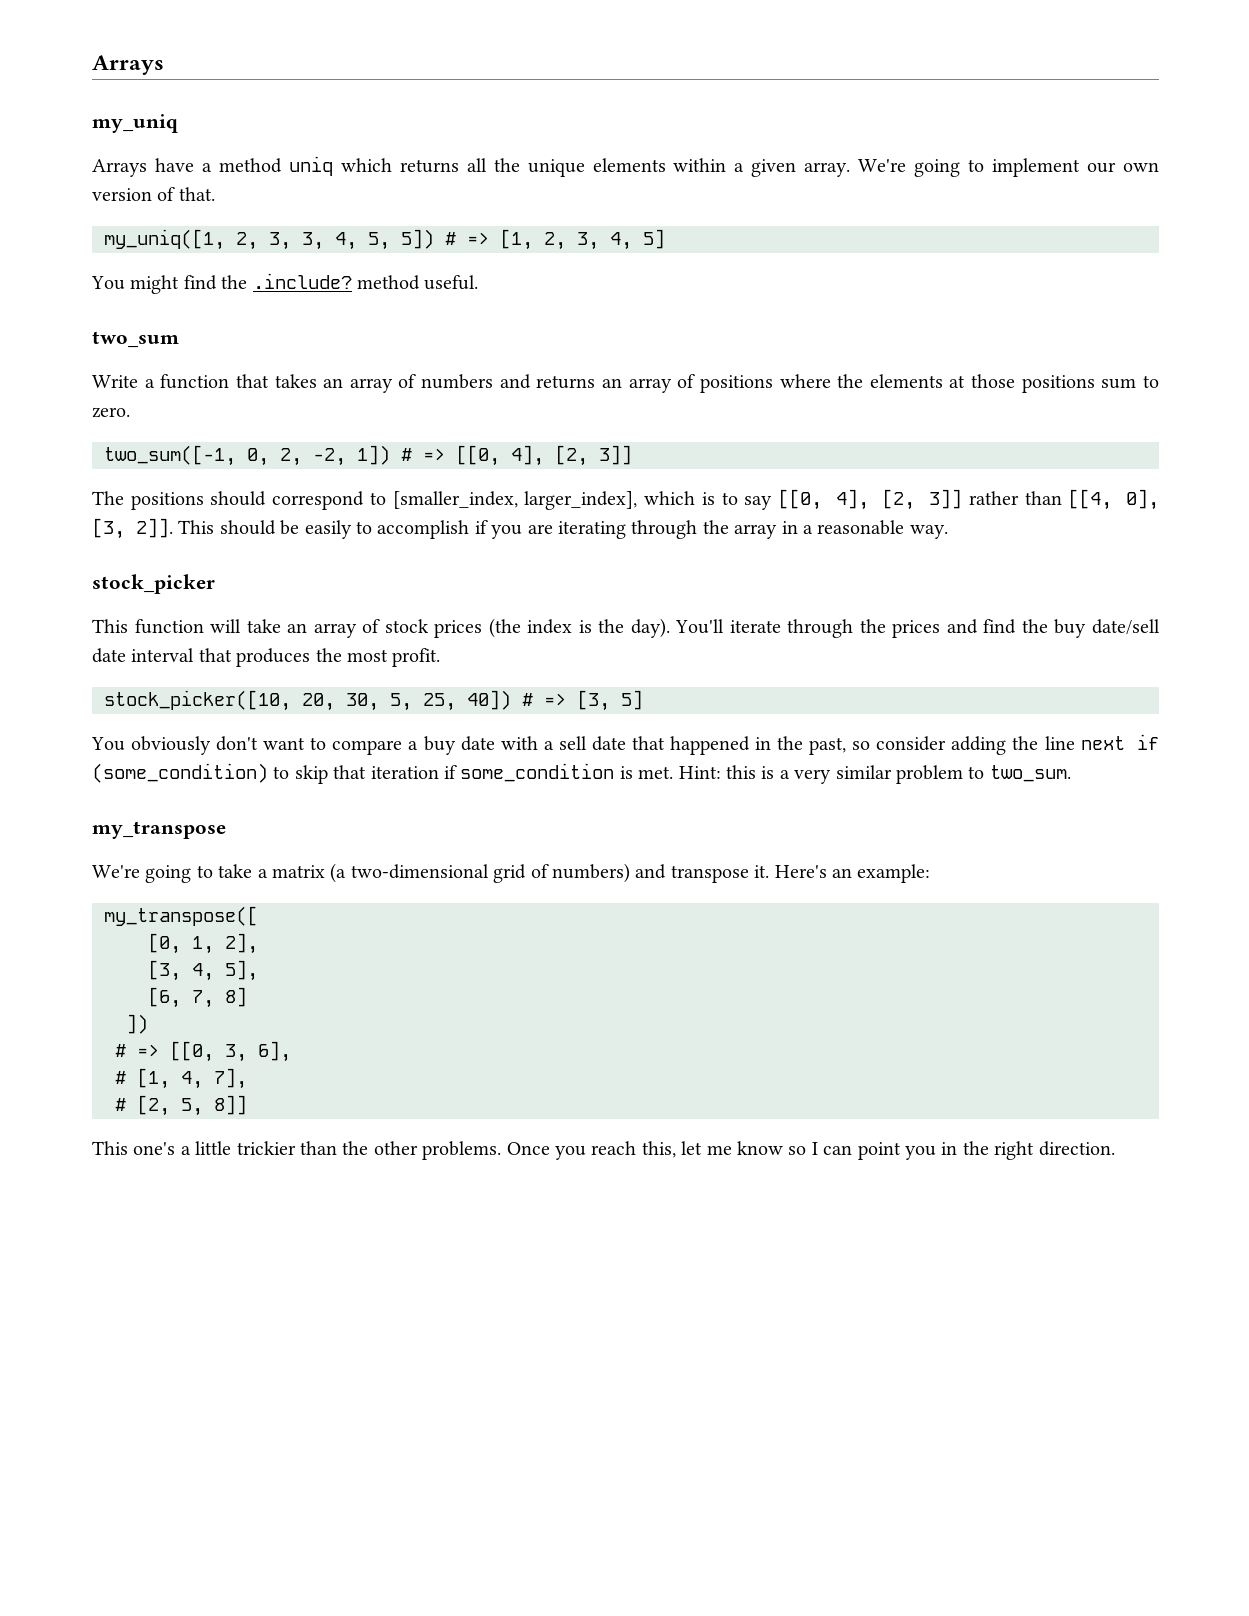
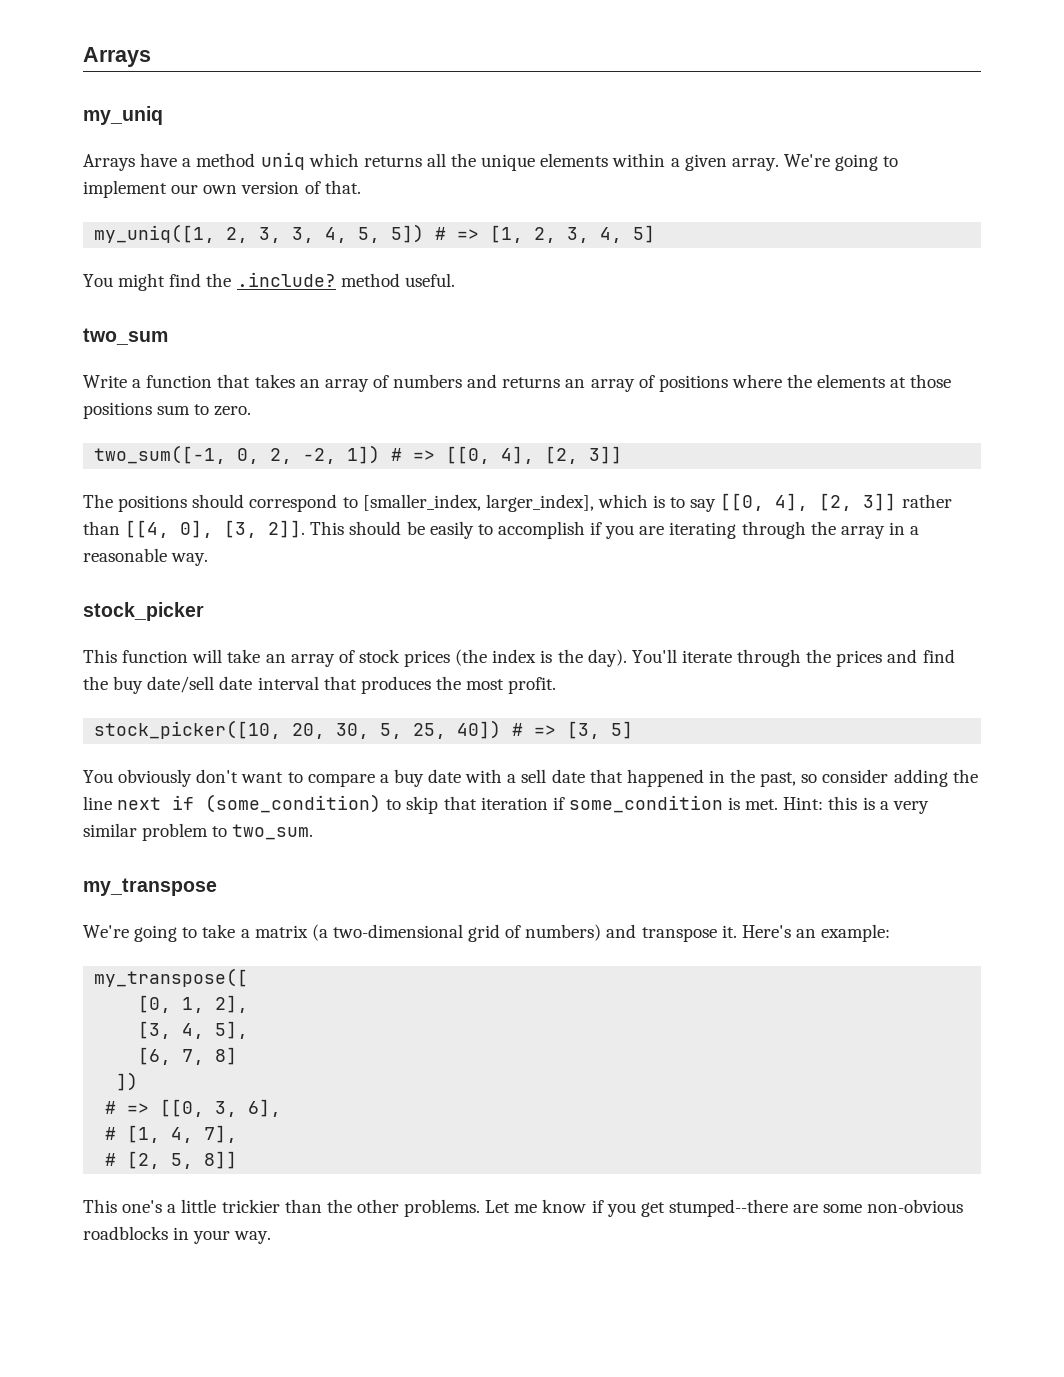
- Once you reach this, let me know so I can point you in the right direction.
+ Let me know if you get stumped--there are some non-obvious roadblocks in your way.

==

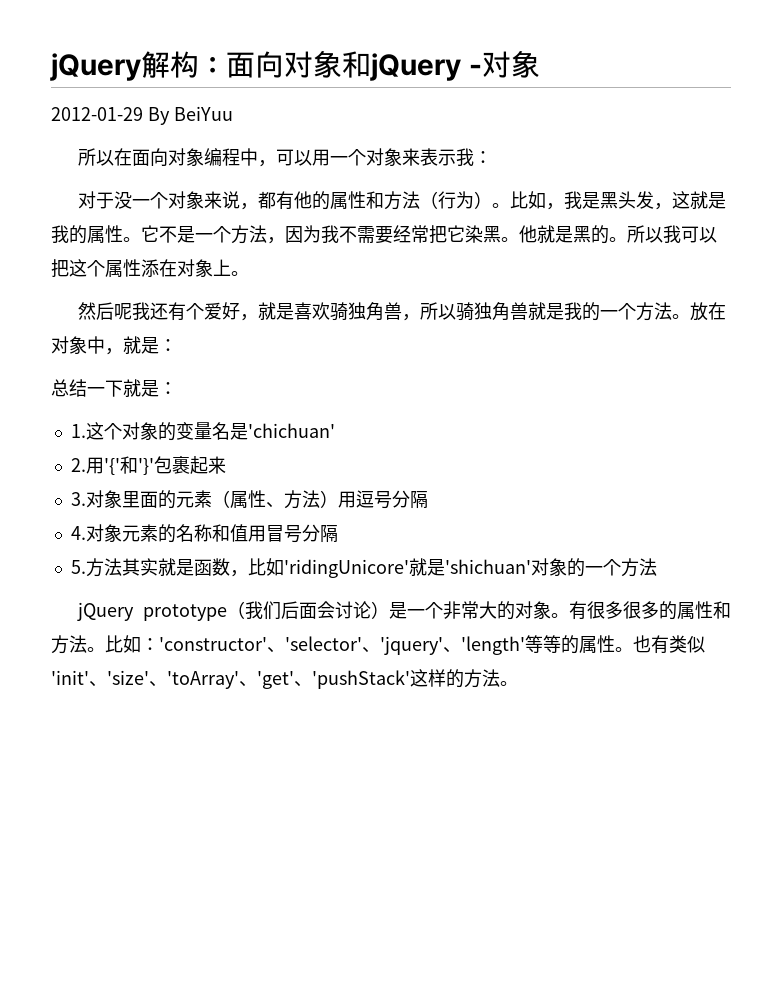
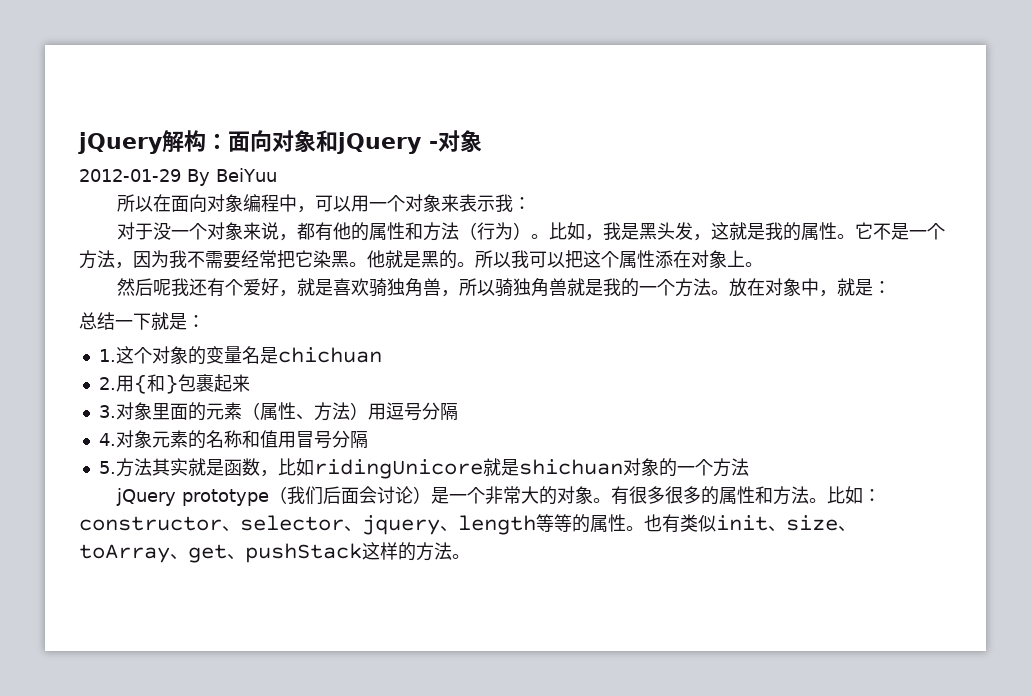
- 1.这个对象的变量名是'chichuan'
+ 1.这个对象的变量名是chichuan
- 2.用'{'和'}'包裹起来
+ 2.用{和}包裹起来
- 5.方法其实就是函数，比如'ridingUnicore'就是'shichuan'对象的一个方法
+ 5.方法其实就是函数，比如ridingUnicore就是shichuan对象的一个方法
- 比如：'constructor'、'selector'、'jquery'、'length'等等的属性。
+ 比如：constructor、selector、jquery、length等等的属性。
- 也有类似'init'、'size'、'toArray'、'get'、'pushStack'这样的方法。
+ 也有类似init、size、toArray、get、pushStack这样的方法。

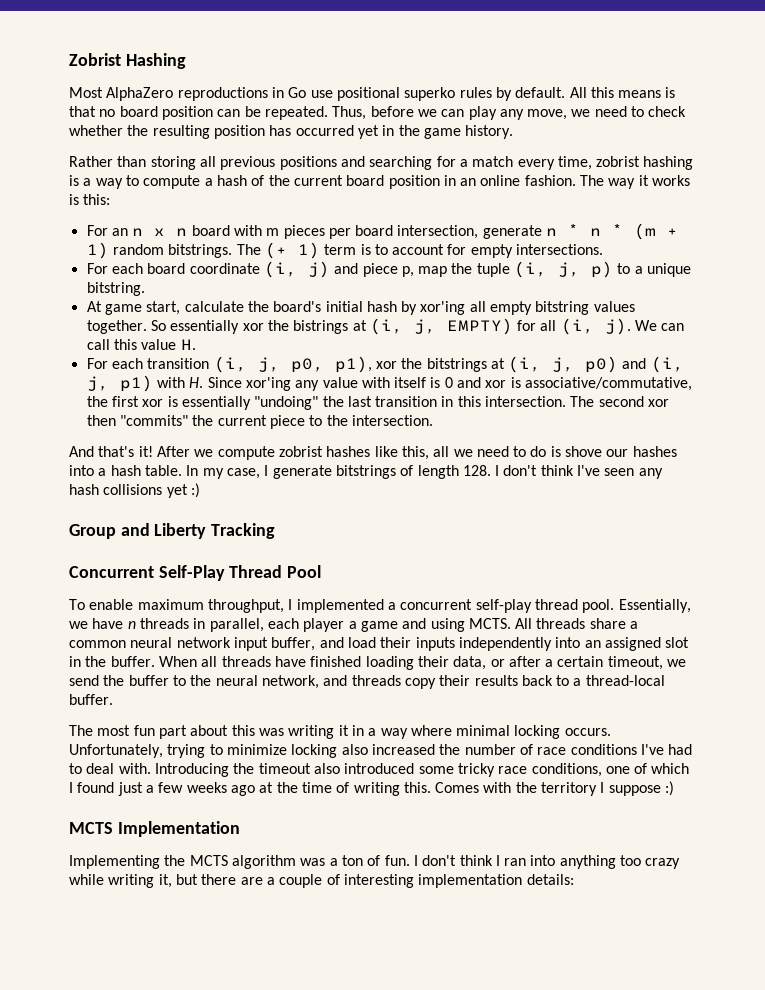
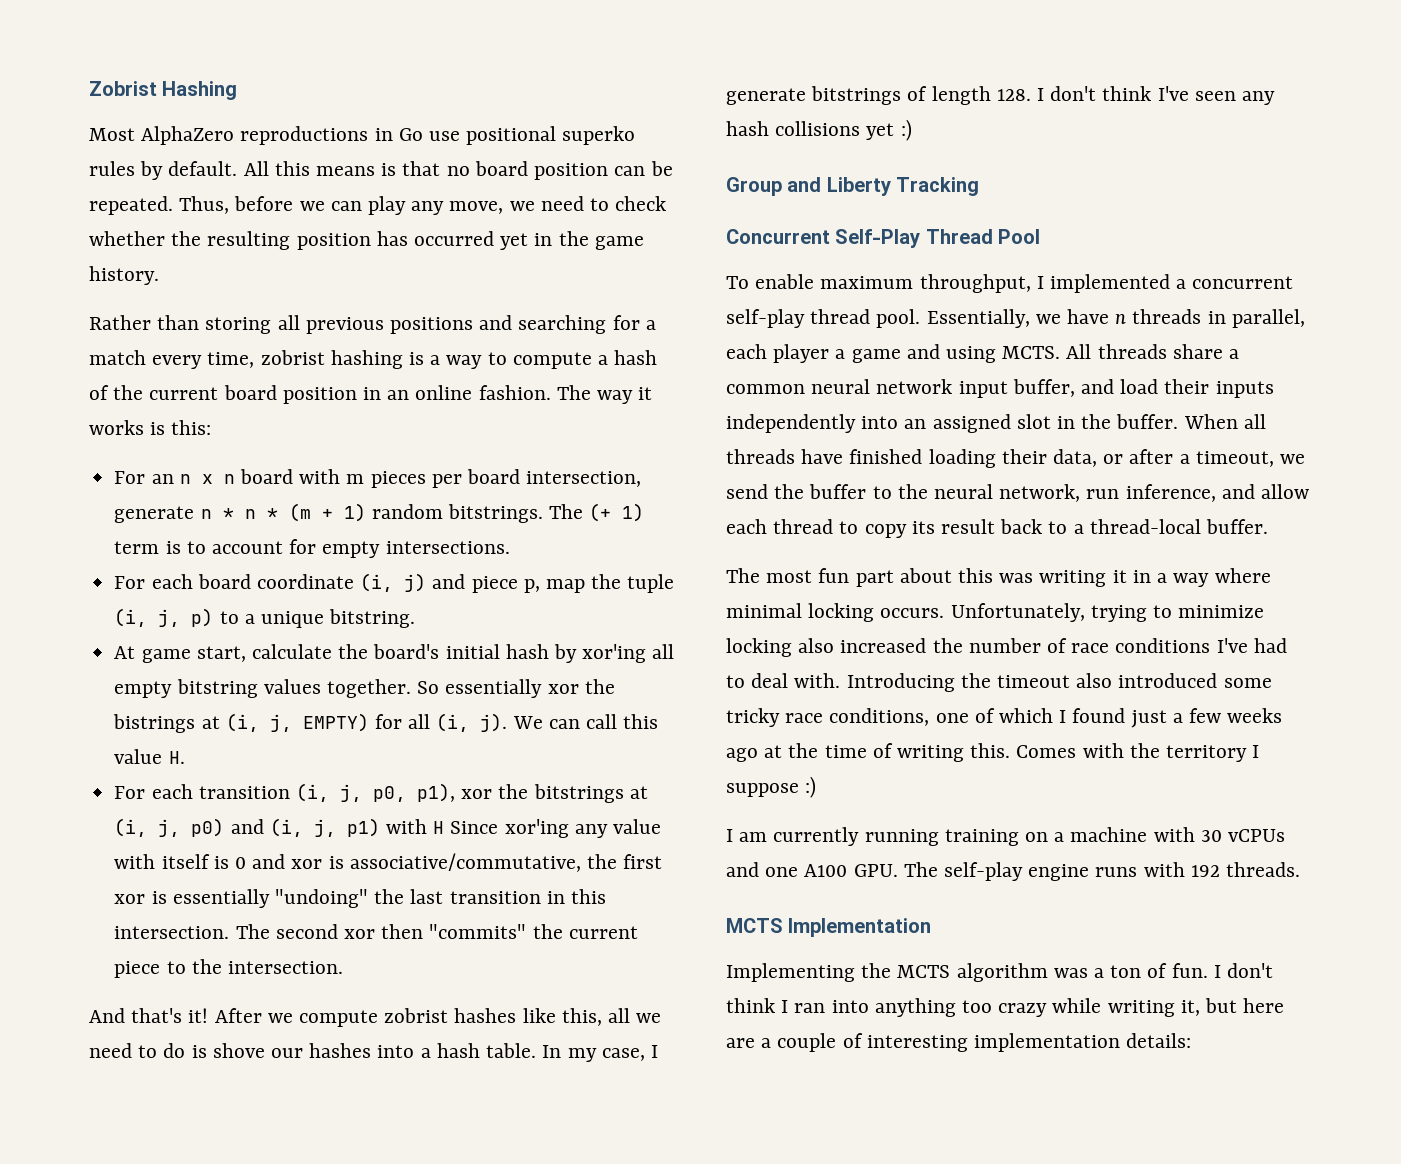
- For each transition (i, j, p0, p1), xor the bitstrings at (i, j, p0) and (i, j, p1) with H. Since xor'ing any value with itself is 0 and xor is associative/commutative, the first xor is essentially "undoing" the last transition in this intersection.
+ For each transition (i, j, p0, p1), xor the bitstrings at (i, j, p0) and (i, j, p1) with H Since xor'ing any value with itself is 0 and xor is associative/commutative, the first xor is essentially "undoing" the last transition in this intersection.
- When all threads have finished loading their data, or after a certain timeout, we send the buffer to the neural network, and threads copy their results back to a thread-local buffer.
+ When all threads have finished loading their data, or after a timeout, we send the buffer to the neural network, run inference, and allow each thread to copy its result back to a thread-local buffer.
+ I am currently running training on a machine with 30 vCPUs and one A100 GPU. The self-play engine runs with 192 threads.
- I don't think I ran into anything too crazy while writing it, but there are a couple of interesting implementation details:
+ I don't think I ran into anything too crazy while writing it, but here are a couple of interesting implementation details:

* * *

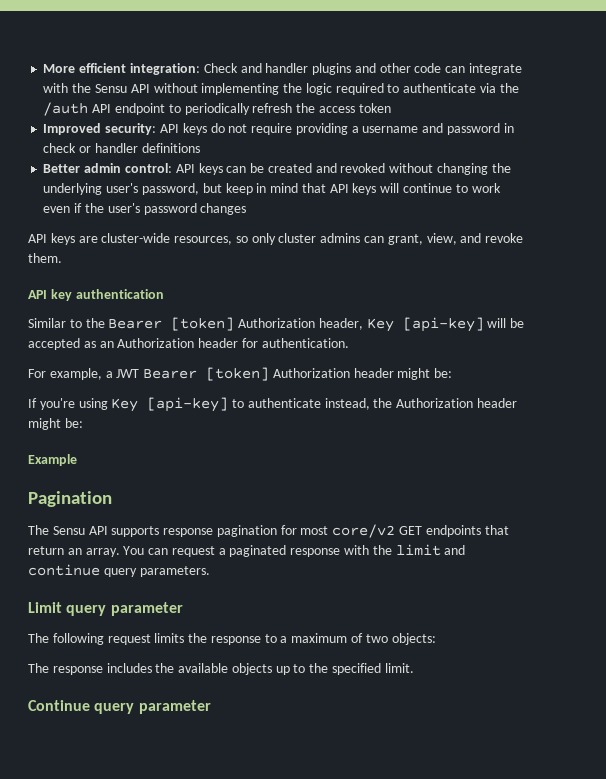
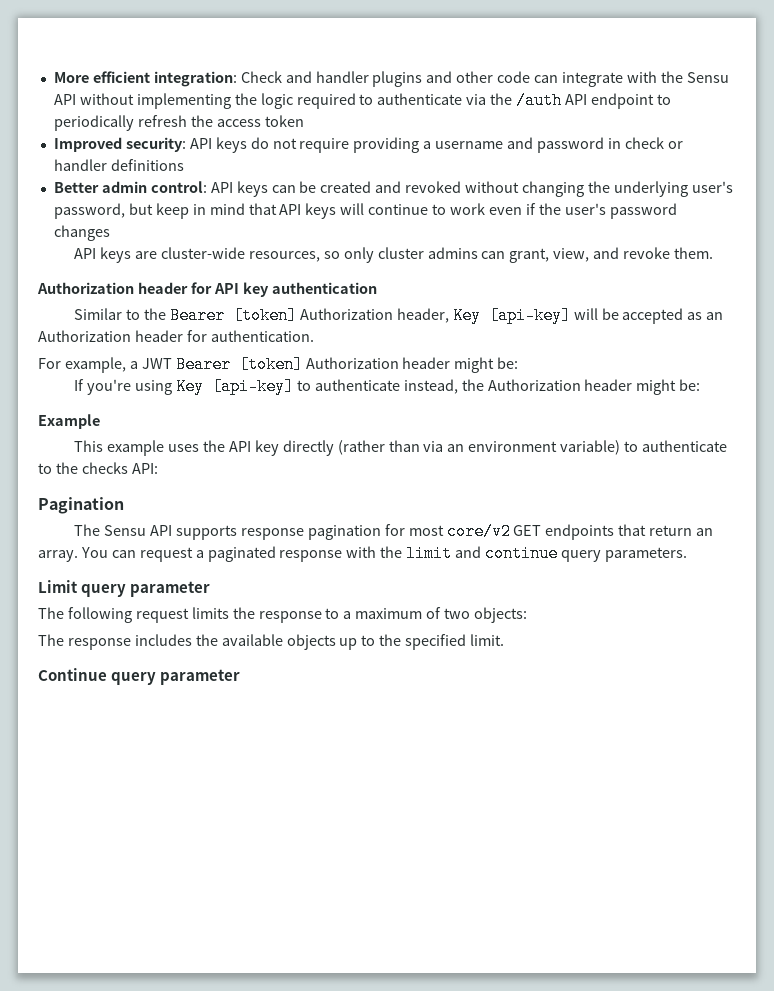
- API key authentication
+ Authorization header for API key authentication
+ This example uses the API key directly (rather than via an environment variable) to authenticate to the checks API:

WHAT YOU WILL DO:
From the data above, output exactly the lines between the one containing "- Once you reach" and the one containing "in your way.", counting both of them.

RESPONSE AREA:
- Once you reach this, let me know so I can point you in the right direction.
+ Let me know if you get stumped--there are some non-obvious roadblocks in your way.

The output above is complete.